_WHAT YOU WILL DO_
Your copy of the listing should match it exactly, only without pictures.

_INFORMATION SHOWN_
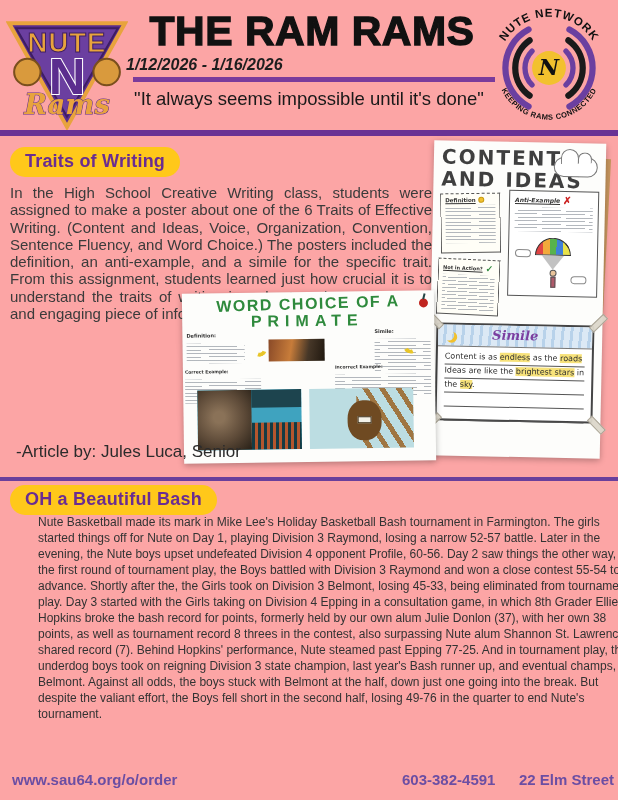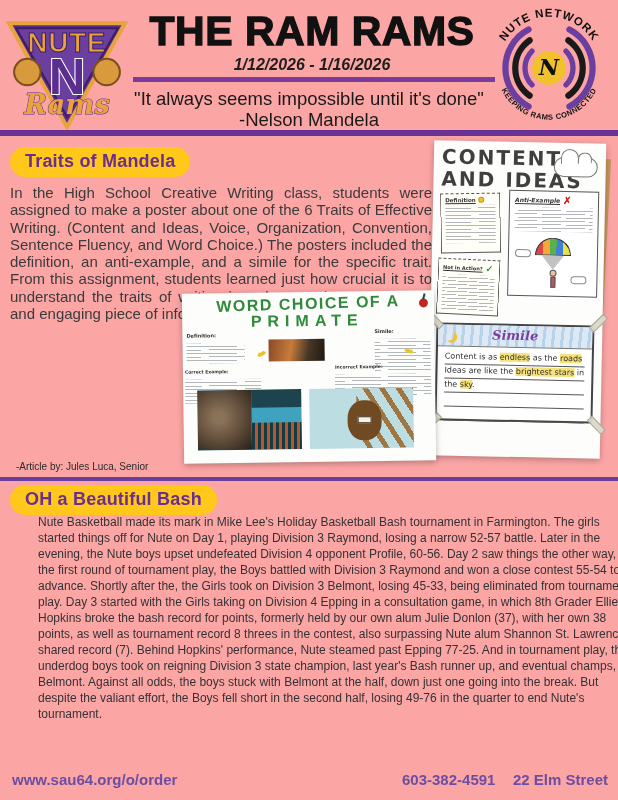--- a/index.html
+++ b/index.html
@@ -19,7 +19,7 @@
     -webkit-text-stroke:1.3px #111; letter-spacing:0.5px; white-space:nowrap;
   }
   .h-dates {
-    position:absolute; left:126px; top:56px; width:372px; text-align:center;
+    position:absolute; left:126px; top:56px; width:372px; 
     font-size:16px; font-style:italic; font-weight:700; color:#1e1e1e;
   }
   .h-line1 { position:absolute; left:133px; top:77px; width:362px; height:5px; background:#7a3b9b; }

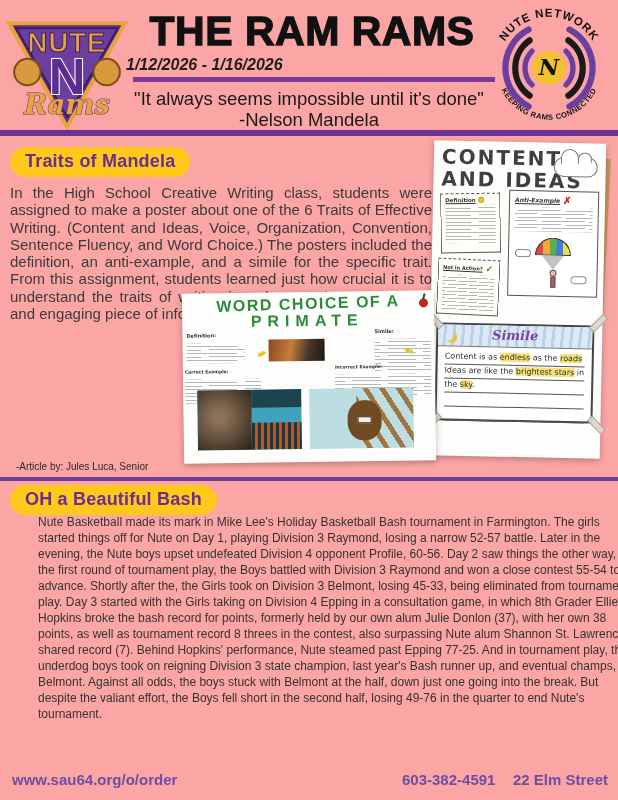--- a/index.html
+++ b/index.html
@@ -155,7 +155,6 @@
     <div class="h-line1"></div>
     <div class="h-quote">
       <div>"It always seems impossible until it's done"</div>
-      <div>-Nelson Mandela</div>
     </div>
     <div class="h-bar"></div>
 

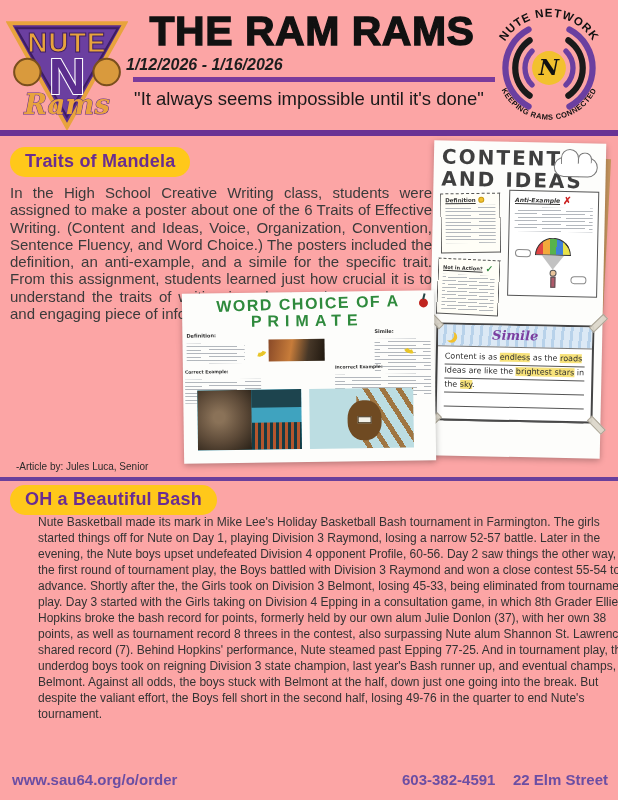--- a/index.html
+++ b/index.html
@@ -182,7 +182,7 @@
   </div>
 
   <div>
-    <div class="pill pill1">Traits of Mandela</div>
+    <div class="pill pill1">Traits of Writing</div>
     <div class="p1">In the High School Creative Writing class, students were assigned to make a poster about one of the 6 Traits of Effective Writing. (Content and Ideas, Voice, Organization, Convention, Sentence Fluency, and Word Choice.) The posters included the definition, an anti-example, and a simile for the specific trait. From this assignment, students learned just how crucial it is to understand the traits of writing in order to write a successful and engaging piece of information.</div>
 
     <div class="tan-back"></div>

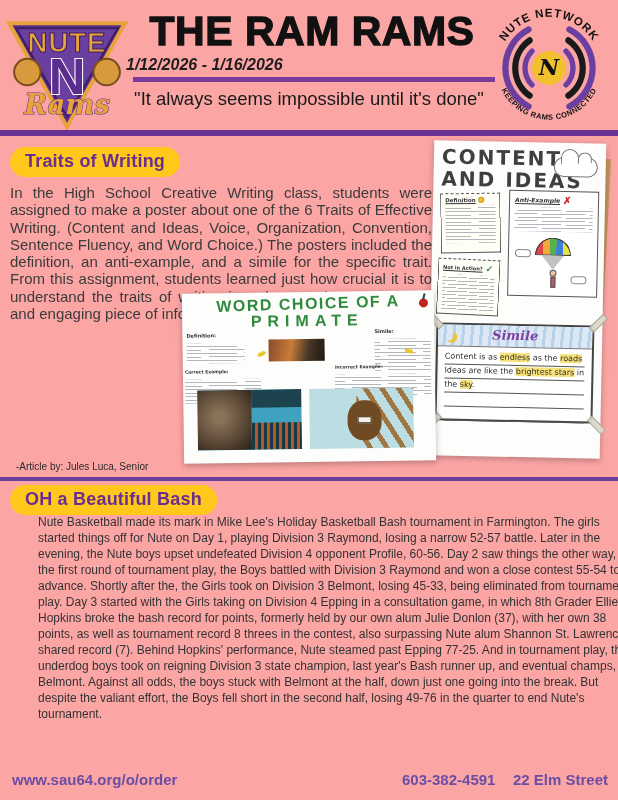--- a/index.html
+++ b/index.html
@@ -43,7 +43,7 @@
     position:absolute; left:10px; top:184px; width:422px;
     font-size:15px; line-height:17.3px; text-align:justify; color:#3b3b3b;
   }
-  .byline { position:absolute; left:16px; top:461px; font-size:10px; color:#2b2b2b; }
+  .byline { position:absolute; left:16px; top:442px; font-size:17px; color:#2b2b2b; }
   .divider { position:absolute; left:0; top:477px; width:618px; height:4px; background:#6a3f9b; }
   .p2 {
     position:absolute; left:10px; top:514px; width:600px;

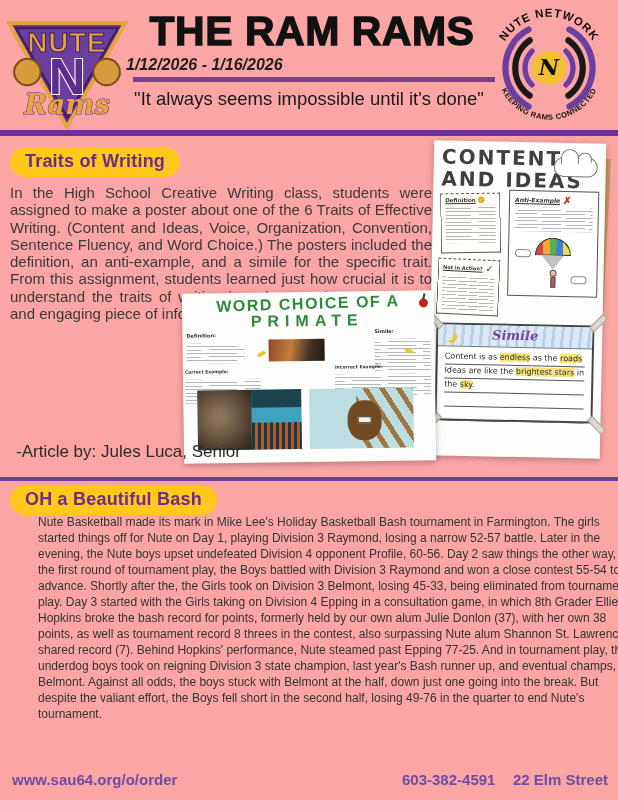--- a/index.html
+++ b/index.html
@@ -54,7 +54,7 @@
   .footer { position:absolute; left:0; top:771px; width:618px; height:22px; color:#6b4ea3; font-size:15px; font-weight:600; }
   .f-web { position:absolute; left:12px; top:0; text-decoration:none; color:#6b4ea3; }
   .f-phone { position:absolute; left:402px; top:0; }
-  .f-addr { position:absolute; right:10px; top:0;margin-left:39px; }
+  .f-addr { position:absolute; right:4px; top:0;margin-left:39px; }
 
   
   .poster { position:absolute; background:#fdfdfb; box-shadow:0 2px 6px rgba(0,0,0,.28); }

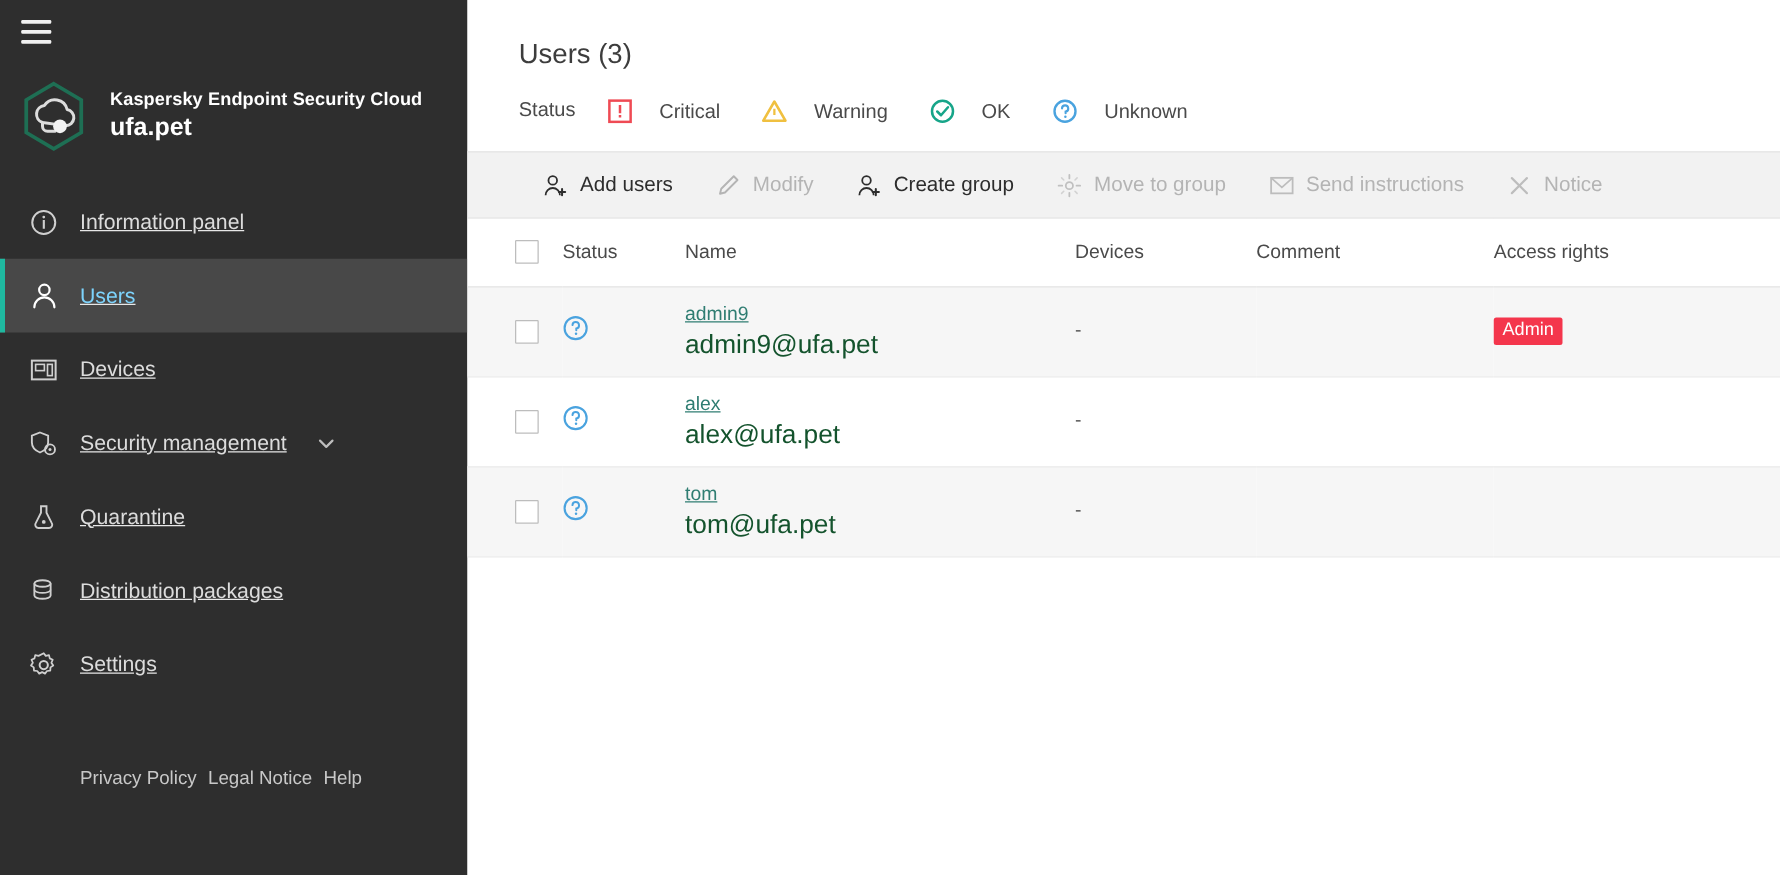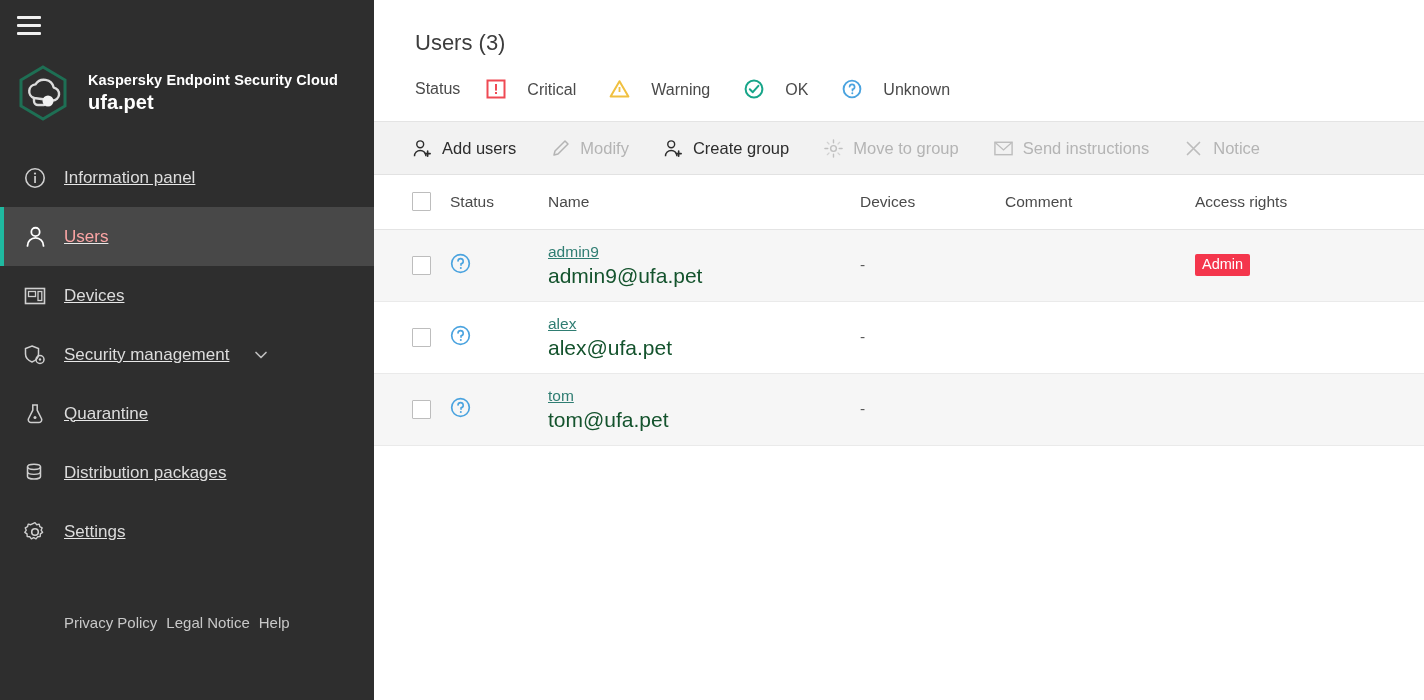--- a/index.html
+++ b/index.html
@@ -77,7 +77,7 @@
     margin-top: 22px;
     height: 54px; background: #f2f2f2;
     border-top: 1px solid #e4e4e4; border-bottom: 1px solid #e2e2e2;
-    display: flex; align-items: center; padding-left: 38px;
+    display: flex; align-items: center; padding-left: 60px;
   }
   .tb-btn {
     display: flex; align-items: center; gap: 9px;

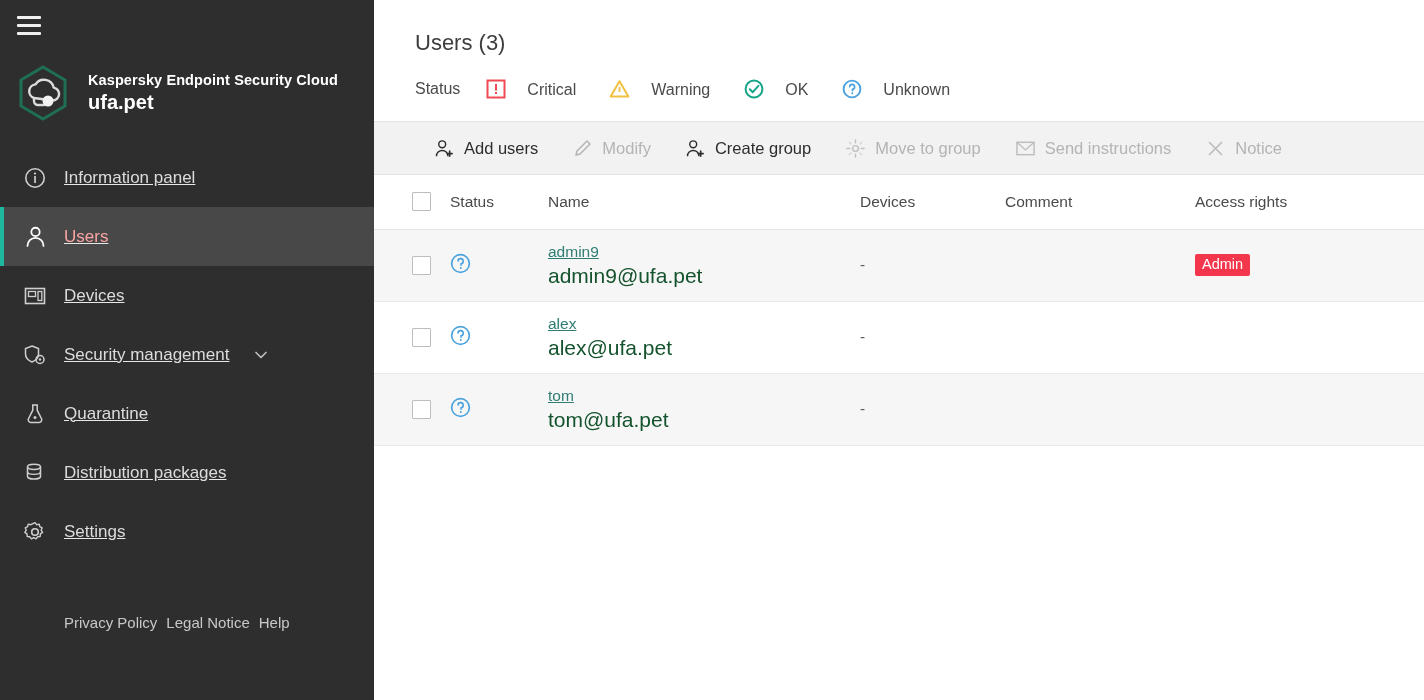--- a/index.html
+++ b/index.html
@@ -45,7 +45,7 @@
     cursor: pointer; position: relative;
   }
   .nav-item .nav-ico { width: 30px; height: 30px; flex: 0 0 30px; display: flex; align-items: center; justify-content: center; }
-  .nav-item.active { background: #484848; color: #fca5a5; text-align: center; }
+  .nav-item.active { background: #484848; color: #7dd3fc; text-align: center; }
   .nav-item.active::before {
     content: ""; position: absolute; left: 0; top: 0; bottom: 0;
     width: 4px; background: #1fb9a0;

_ANSWER SECTION_
--- a/index.html
+++ b/index.html
@@ -19,7 +19,7 @@
     -webkit-text-stroke:1.3px #111; letter-spacing:0.5px; white-space:nowrap;
   }
   .h-dates {
-    position:absolute; left:126px; top:56px; width:372px; text-align:center;
+    position:absolute; left:126px; top:56px; width:372px; 
     font-size:16px; font-style:italic; font-weight:700; color:#1e1e1e;
   }
   .h-line1 { position:absolute; left:133px; top:77px; width:362px; height:5px; background:#7a3b9b; }

--- a/index.html
+++ b/index.html
@@ -155,7 +155,6 @@
     <div class="h-line1"></div>
     <div class="h-quote">
       <div>"It always seems impossible until it's done"</div>
-      <div>-Nelson Mandela</div>
     </div>
     <div class="h-bar"></div>
 

--- a/index.html
+++ b/index.html
@@ -182,7 +182,7 @@
   </div>
 
   <div>
-    <div class="pill pill1">Traits of Mandela</div>
+    <div class="pill pill1">Traits of Writing</div>
     <div class="p1">In the High School Creative Writing class, students were assigned to make a poster about one of the 6 Traits of Effective Writing. (Content and Ideas, Voice, Organization, Convention, Sentence Fluency, and Word Choice.) The posters included the definition, an anti-example, and a simile for the specific trait. From this assignment, students learned just how crucial it is to understand the traits of writing in order to write a successful and engaging piece of information.</div>
 
     <div class="tan-back"></div>

--- a/index.html
+++ b/index.html
@@ -43,7 +43,7 @@
     position:absolute; left:10px; top:184px; width:422px;
     font-size:15px; line-height:17.3px; text-align:justify; color:#3b3b3b;
   }
-  .byline { position:absolute; left:16px; top:461px; font-size:10px; color:#2b2b2b; }
+  .byline { position:absolute; left:16px; top:442px; font-size:17px; color:#2b2b2b; }
   .divider { position:absolute; left:0; top:477px; width:618px; height:4px; background:#6a3f9b; }
   .p2 {
     position:absolute; left:10px; top:514px; width:600px;

--- a/index.html
+++ b/index.html
@@ -54,7 +54,7 @@
   .footer { position:absolute; left:0; top:771px; width:618px; height:22px; color:#6b4ea3; font-size:15px; font-weight:600; }
   .f-web { position:absolute; left:12px; top:0; text-decoration:none; color:#6b4ea3; }
   .f-phone { position:absolute; left:402px; top:0; }
-  .f-addr { position:absolute; right:10px; top:0;margin-left:39px; }
+  .f-addr { position:absolute; right:4px; top:0;margin-left:39px; }
 
   
   .poster { position:absolute; background:#fdfdfb; box-shadow:0 2px 6px rgba(0,0,0,.28); }

--- a/index.html
+++ b/index.html
@@ -77,7 +77,7 @@
     margin-top: 22px;
     height: 54px; background: #f2f2f2;
     border-top: 1px solid #e4e4e4; border-bottom: 1px solid #e2e2e2;
-    display: flex; align-items: center; padding-left: 38px;
+    display: flex; align-items: center; padding-left: 60px;
   }
   .tb-btn {
     display: flex; align-items: center; gap: 9px;

--- a/index.html
+++ b/index.html
@@ -45,7 +45,7 @@
     cursor: pointer; position: relative;
   }
   .nav-item .nav-ico { width: 30px; height: 30px; flex: 0 0 30px; display: flex; align-items: center; justify-content: center; }
-  .nav-item.active { background: #484848; color: #fca5a5; text-align: center; }
+  .nav-item.active { background: #484848; color: #7dd3fc; text-align: center; }
   .nav-item.active::before {
     content: ""; position: absolute; left: 0; top: 0; bottom: 0;
     width: 4px; background: #1fb9a0;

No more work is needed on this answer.